RECORDED DATA =
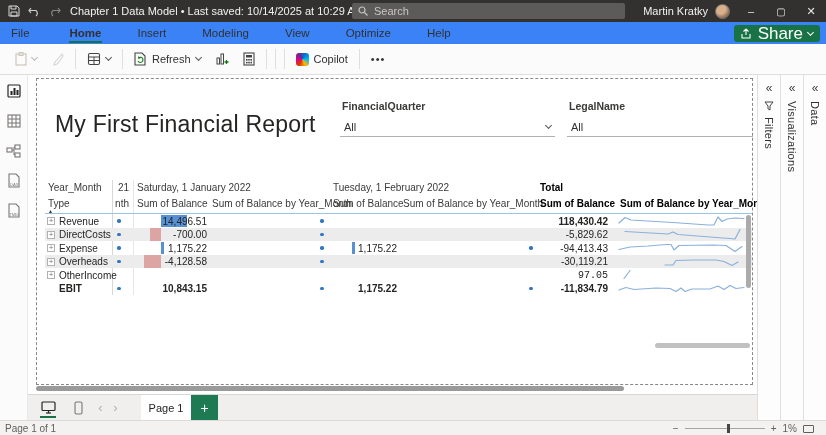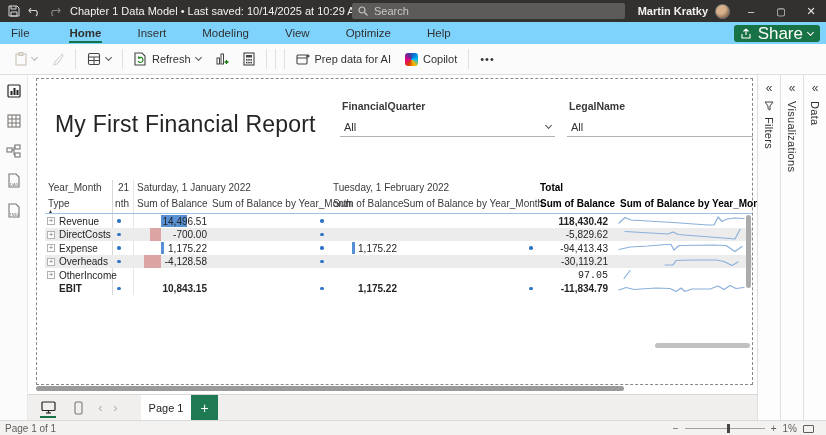--- a/index.html
+++ b/index.html
@@ -14,7 +14,7 @@
   #tb-caret { margin-left:5px; }
   #searchbox { position:absolute; left:352px; top:3px; width:273px; height:16px; background:#5d5b59; border-radius:2px; display:flex; align-items:center; padding:0 6px; color:#c8c6c4; }
   #searchbox span { margin-left:6px; font-size:11px; }
-  #account { position:absolute; right:96px; top:0; height:22px; display:flex; align-items:center; gap:7px;font-weight:bold; }
+  #account { position:absolute; right:96px; top:0; height:22px; display:flex; align-items:center; gap:7px; }
   #avatar { width:15px; height:15px; border-radius:50%; background:radial-gradient(circle at 35% 30%, #d8b08c 0 40%, #8a6a4f 75%, #5d4631); border:1px solid #777; }
   .winbtn { position:absolute; top:0; width:30px; height:22px; display:flex; align-items:center; justify-content:center; color:#e8e8e8; font-size:11px; }
 

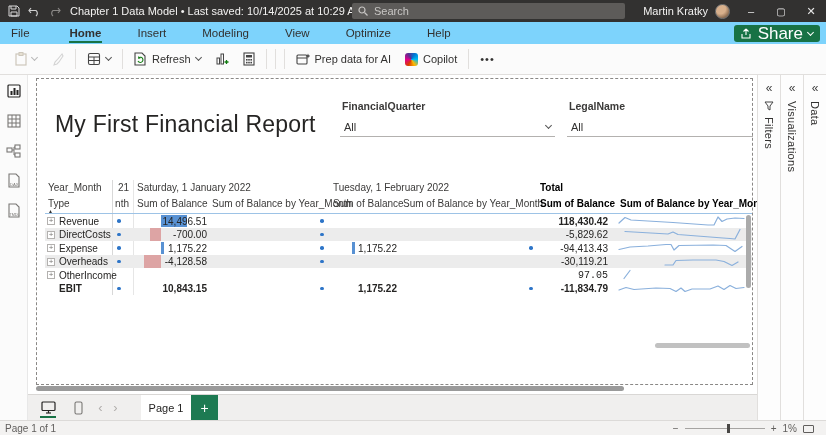--- a/index.html
+++ b/index.html
@@ -19,7 +19,7 @@
   .winbtn { position:absolute; top:0; width:30px; height:22px; display:flex; align-items:center; justify-content:center; color:#e8e8e8; font-size:11px; }
 
   
-  #menubar { position:absolute; left:0; top:22px; width:826px; height:22px; background:#7dd3fc; display:flex; align-items:center; }
+  #menubar { position:absolute; left:0; top:22px; width:826px; height:22px; background:#3b82f6; display:flex; align-items:center; }
   .menu-item { padding:0 11px; height:22px; display:flex; align-items:center; color:#323130; font-size:11.5px; position:relative; }
   .menu-item.active { font-weight:bold; }
   .menu-item.active::after { content:""; position:absolute; left:10px; right:10px; bottom:1px; height:2px; background:#177245; }

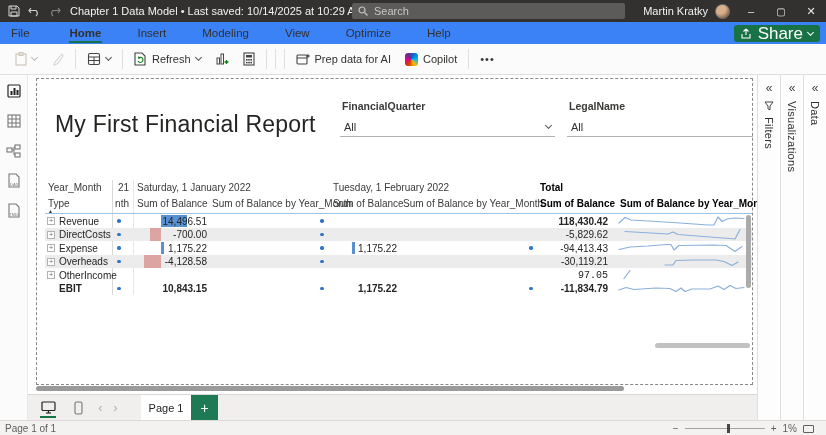--- a/index.html
+++ b/index.html
@@ -203,14 +203,6 @@
     <span class="tsep"></span>
     <span class="tsep"></span>
     <span class="tool">
-      <svg width="14" height="13" viewBox="0 0 14 13">
-          <rect x="1" y="2" width="10" height="9" rx="1" fill="none" stroke="#444" stroke-width="1.1"></rect>
-          <line x1="1" y1="5" x2="11" y2="5" stroke="#444"></line>
-          <path d="M12,0.5 l0.7,1.8 1.8,0.7 -1.8,0.7 -0.7,1.8 -0.7,-1.8 -1.8,-0.7 1.8,-0.7 z" fill="#444"></path>
-        </svg>
-      <span>Prep data for AI</span>
-    </span>
-    <span class="tool">
       <span class="copilot-ico"></span>
       <span>Copilot</span>
     </span>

EXERCISE =
Everything in the data except the pictures must be transcribed exactly.

WORKED SOLUTION =
--- a/index.html
+++ b/index.html
@@ -14,7 +14,7 @@
   #tb-caret { margin-left:5px; }
   #searchbox { position:absolute; left:352px; top:3px; width:273px; height:16px; background:#5d5b59; border-radius:2px; display:flex; align-items:center; padding:0 6px; color:#c8c6c4; }
   #searchbox span { margin-left:6px; font-size:11px; }
-  #account { position:absolute; right:96px; top:0; height:22px; display:flex; align-items:center; gap:7px;font-weight:bold; }
+  #account { position:absolute; right:96px; top:0; height:22px; display:flex; align-items:center; gap:7px; }
   #avatar { width:15px; height:15px; border-radius:50%; background:radial-gradient(circle at 35% 30%, #d8b08c 0 40%, #8a6a4f 75%, #5d4631); border:1px solid #777; }
   .winbtn { position:absolute; top:0; width:30px; height:22px; display:flex; align-items:center; justify-content:center; color:#e8e8e8; font-size:11px; }
 

--- a/index.html
+++ b/index.html
@@ -19,7 +19,7 @@
   .winbtn { position:absolute; top:0; width:30px; height:22px; display:flex; align-items:center; justify-content:center; color:#e8e8e8; font-size:11px; }
 
   
-  #menubar { position:absolute; left:0; top:22px; width:826px; height:22px; background:#7dd3fc; display:flex; align-items:center; }
+  #menubar { position:absolute; left:0; top:22px; width:826px; height:22px; background:#3b82f6; display:flex; align-items:center; }
   .menu-item { padding:0 11px; height:22px; display:flex; align-items:center; color:#323130; font-size:11.5px; position:relative; }
   .menu-item.active { font-weight:bold; }
   .menu-item.active::after { content:""; position:absolute; left:10px; right:10px; bottom:1px; height:2px; background:#177245; }

--- a/index.html
+++ b/index.html
@@ -203,14 +203,6 @@
     <span class="tsep"></span>
     <span class="tsep"></span>
     <span class="tool">
-      <svg width="14" height="13" viewBox="0 0 14 13">
-          <rect x="1" y="2" width="10" height="9" rx="1" fill="none" stroke="#444" stroke-width="1.1"></rect>
-          <line x1="1" y1="5" x2="11" y2="5" stroke="#444"></line>
-          <path d="M12,0.5 l0.7,1.8 1.8,0.7 -1.8,0.7 -0.7,1.8 -0.7,-1.8 -1.8,-0.7 1.8,-0.7 z" fill="#444"></path>
-        </svg>
-      <span>Prep data for AI</span>
-    </span>
-    <span class="tool">
       <span class="copilot-ico"></span>
       <span>Copilot</span>
     </span>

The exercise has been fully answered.